Stored entries:

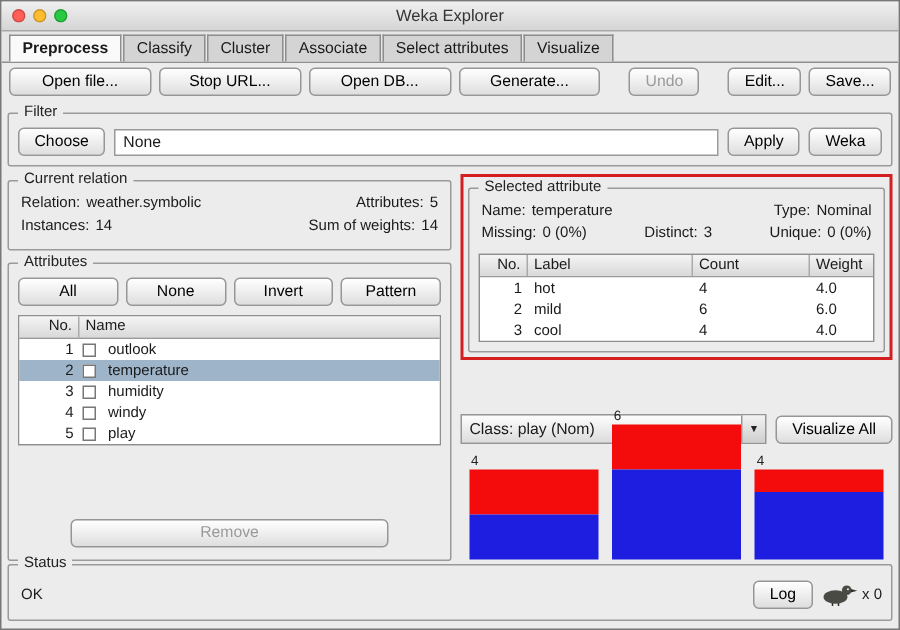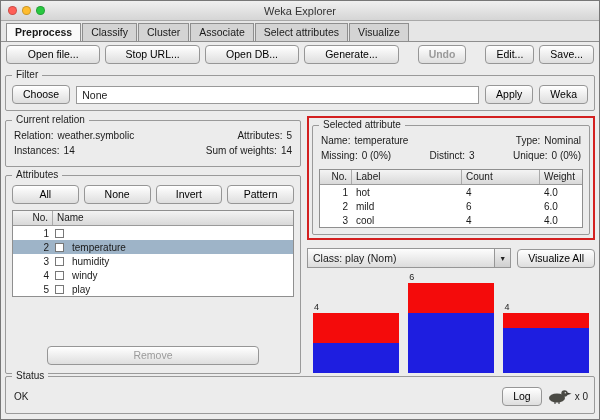--- a/index.html
+++ b/index.html
@@ -56,21 +56,21 @@
     font-size: 10.5px;
     background: linear-gradient(#ffffff, #dedede);
     border: 1px solid #969696;
     border-radius: 4px;
     padding: 2px 10px;
     height: 19px;
     line-height: 13px;
     cursor: default;
     white-space: nowrap;
   }
-  .btn.disabled { color: #9a9a9a; font-weight: bold; }
+  .btn.disabled { color: #9a9a9a; }
 
   .toolbar { flex: 0 0 25px; display: flex; gap: 5px; padding: 3px 5px; align-items: center; }
   .toolbar .grow { flex: 1; }
   .ml { margin-left: 14px; }
 
   
   .group {
     position: relative;
     border: 1px solid #9a9a9a;
     border-radius: 2px;
@@ -87,21 +87,21 @@
   .filterbox { margin: 8px 4px 3px; }
   .filter-row { display: flex; gap: 6px; align-items: center; }
   .filter-field {
     flex: 1; background: #fff; border: 1px solid #999;
     height: 18px; line-height: 16px; padding: 0 5px; font-size: 10.5px;
   }
 
   
   .main { flex: 1; min-height: 0; display: flex; gap: 6px; padding: 0 4px; }
   .col-left { flex: 0 0 296px; display: flex; flex-direction: column; }
-  .col-right { flex: 1; display: flex; flex-direction: column; min-width: 0; }
+  .col-right { flex: 1; display: flex; flex-direction: column; min-width: 0; gap: 28px; }
 
   .rel-row { display: flex; justify-content: space-between; height: 15px; padding: 0 2px; }
   .pair { display: flex; gap: 4px; }
 
   .attr-group { flex: 1; margin-top: 8px; display: flex; flex-direction: column; }
   .attr-btns { display: flex; gap: 5px; margin-bottom: 6px; }
   .attr-btns .btn { flex: 1; padding: 2px 4px; }
 
   .table { border: 1px solid #8f8f8f; background: #fff; }
   .thead { display: flex; background: linear-gradient(#f4f4f4, #d9d9d9); border-bottom: 1px solid #9a9a9a; }
@@ -239,20 +239,21 @@
         <button class="btn">Pattern</button>
       </div>
       <div class="table">
         <div class="thead">
           <div class="th c-no">No.</div>
           <div class="th c-name" style="flex:1">Name</div>
         </div>
         <div class="trow">
           <div class="td c-no">1</div>
           <div class="checkbox"></div>
+          <div class="td c-name">outlook</div>
         </div>
         <div class="trow selected" style="background: rgb(158, 180, 200);">
           <div class="td c-no">2</div>
           <div class="checkbox"></div>
           <div class="td c-name">temperature</div>
         </div>
         <div class="trow">
           <div class="td c-no">3</div>
           <div class="checkbox"></div>
           <div class="td c-name">humidity</div>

» Work to be completed
Without including any pictures, print each record exactly.

» Solution to the problem
--- a/index.html
+++ b/index.html
@@ -56,21 +56,21 @@
     font-size: 10.5px;
     background: linear-gradient(#ffffff, #dedede);
     border: 1px solid #969696;
     border-radius: 4px;
     padding: 2px 10px;
     height: 19px;
     line-height: 13px;
     cursor: default;
     white-space: nowrap;
   }
-  .btn.disabled { color: #9a9a9a; font-weight: bold; }
+  .btn.disabled { color: #9a9a9a; }
 
   .toolbar { flex: 0 0 25px; display: flex; gap: 5px; padding: 3px 5px; align-items: center; }
   .toolbar .grow { flex: 1; }
   .ml { margin-left: 14px; }
 
   
   .group {
     position: relative;
     border: 1px solid #9a9a9a;
     border-radius: 2px;
@@ -87,21 +87,21 @@
   .filterbox { margin: 8px 4px 3px; }
   .filter-row { display: flex; gap: 6px; align-items: center; }
   .filter-field {
     flex: 1; background: #fff; border: 1px solid #999;
     height: 18px; line-height: 16px; padding: 0 5px; font-size: 10.5px;
   }
 
   
   .main { flex: 1; min-height: 0; display: flex; gap: 6px; padding: 0 4px; }
   .col-left { flex: 0 0 296px; display: flex; flex-direction: column; }
-  .col-right { flex: 1; display: flex; flex-direction: column; min-width: 0; }
+  .col-right { flex: 1; display: flex; flex-direction: column; min-width: 0; gap: 28px; }
 
   .rel-row { display: flex; justify-content: space-between; height: 15px; padding: 0 2px; }
   .pair { display: flex; gap: 4px; }
 
   .attr-group { flex: 1; margin-top: 8px; display: flex; flex-direction: column; }
   .attr-btns { display: flex; gap: 5px; margin-bottom: 6px; }
   .attr-btns .btn { flex: 1; padding: 2px 4px; }
 
   .table { border: 1px solid #8f8f8f; background: #fff; }
   .thead { display: flex; background: linear-gradient(#f4f4f4, #d9d9d9); border-bottom: 1px solid #9a9a9a; }
@@ -239,20 +239,21 @@
         <button class="btn">Pattern</button>
       </div>
       <div class="table">
         <div class="thead">
           <div class="th c-no">No.</div>
           <div class="th c-name" style="flex:1">Name</div>
         </div>
         <div class="trow">
           <div class="td c-no">1</div>
           <div class="checkbox"></div>
+          <div class="td c-name">outlook</div>
         </div>
         <div class="trow selected" style="background: rgb(158, 180, 200);">
           <div class="td c-no">2</div>
           <div class="checkbox"></div>
           <div class="td c-name">temperature</div>
         </div>
         <div class="trow">
           <div class="td c-no">3</div>
           <div class="checkbox"></div>
           <div class="td c-name">humidity</div>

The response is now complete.